- _Your goal_:
Reproduce every entry precisely as written.

- _Data for analysis_:

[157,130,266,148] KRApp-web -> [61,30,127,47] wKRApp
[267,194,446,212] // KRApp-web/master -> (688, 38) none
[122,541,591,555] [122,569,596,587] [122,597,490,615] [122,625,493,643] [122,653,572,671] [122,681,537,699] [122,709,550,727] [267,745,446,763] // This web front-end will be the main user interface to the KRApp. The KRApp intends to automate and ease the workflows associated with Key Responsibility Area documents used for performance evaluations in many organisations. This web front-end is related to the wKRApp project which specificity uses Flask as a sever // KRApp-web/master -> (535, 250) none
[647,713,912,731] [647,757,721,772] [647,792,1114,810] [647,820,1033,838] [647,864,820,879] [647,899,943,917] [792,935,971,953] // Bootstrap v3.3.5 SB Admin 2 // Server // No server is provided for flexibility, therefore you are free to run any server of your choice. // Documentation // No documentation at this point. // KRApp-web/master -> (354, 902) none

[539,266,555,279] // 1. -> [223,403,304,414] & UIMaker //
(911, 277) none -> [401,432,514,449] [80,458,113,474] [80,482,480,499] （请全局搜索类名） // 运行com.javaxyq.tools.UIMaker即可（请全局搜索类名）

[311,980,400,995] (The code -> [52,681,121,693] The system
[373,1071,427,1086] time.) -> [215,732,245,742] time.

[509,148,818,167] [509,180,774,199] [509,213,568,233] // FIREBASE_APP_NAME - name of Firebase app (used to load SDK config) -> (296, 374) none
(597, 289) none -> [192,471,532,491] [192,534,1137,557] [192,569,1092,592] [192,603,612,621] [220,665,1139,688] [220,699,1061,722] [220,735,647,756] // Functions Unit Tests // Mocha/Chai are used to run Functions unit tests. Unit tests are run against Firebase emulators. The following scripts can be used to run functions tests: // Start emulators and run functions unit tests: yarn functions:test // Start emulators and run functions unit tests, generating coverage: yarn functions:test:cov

- _Solution to this task_:
[157,130,266,148] KRApp-web -> [61,30,127,47] wKRApp
[267,194,446,212] // KRApp-web/master -> (688, 38) none
[122,541,591,555] [122,569,596,587] [122,597,490,615] [122,625,493,643] [122,653,572,671] [122,681,537,699] [122,709,550,727] [267,745,446,763] // This web front-end will be the main user interface to the KRApp. The KRApp intends to automate and ease the workflows associated with Key Responsibility Area documents used for performance evaluations in many organisations. This web front-end is related to the wKRApp project which specificity uses Flask as a sever // KRApp-web/master -> (535, 250) none
[647,713,912,731] [647,757,721,772] [647,792,1114,810] [647,820,1033,838] [647,864,820,879] [647,899,943,917] [792,935,971,953] // Bootstrap v3.3.5 SB Admin 2 // Server // No server is provided for flexibility, therefore you are free to run any server of your choice. // Documentation // No documentation at this point. // KRApp-web/master -> (354, 902) none

[539,266,555,279] // 1. -> [223,403,304,414] & UIMaker //
(911, 277) none -> [401,432,514,449] [80,458,113,474] [80,482,480,499] （请全局搜索类名） // 运行com.javaxyq.tools.UIMaker即可（请全局搜索类名）

[311,980,400,995] (The code -> [52,681,121,693] The system
[373,1071,427,1086] time.) -> [215,732,245,742] time.

[509,148,818,167] [509,180,774,199] [509,213,568,233] // FIREBASE_APP_NAME - name of Firebase app (used to load SDK config) -> (296, 374) none
(597, 289) none -> [192,471,532,491] [192,534,1137,557] [192,569,1092,592] [192,603,612,621] [220,665,1139,688] [220,699,1061,722] [220,735,647,756] // Functions Unit Tests // Mocha/Chai are used to run Functions unit tests. Unit tests are run against Firebase emulators. The following scripts can be used to run functions tests: // Start emulators and run functions unit tests: yarn functions:test // Start emulators and run functions unit tests, generating coverage: yarn functions:test:cov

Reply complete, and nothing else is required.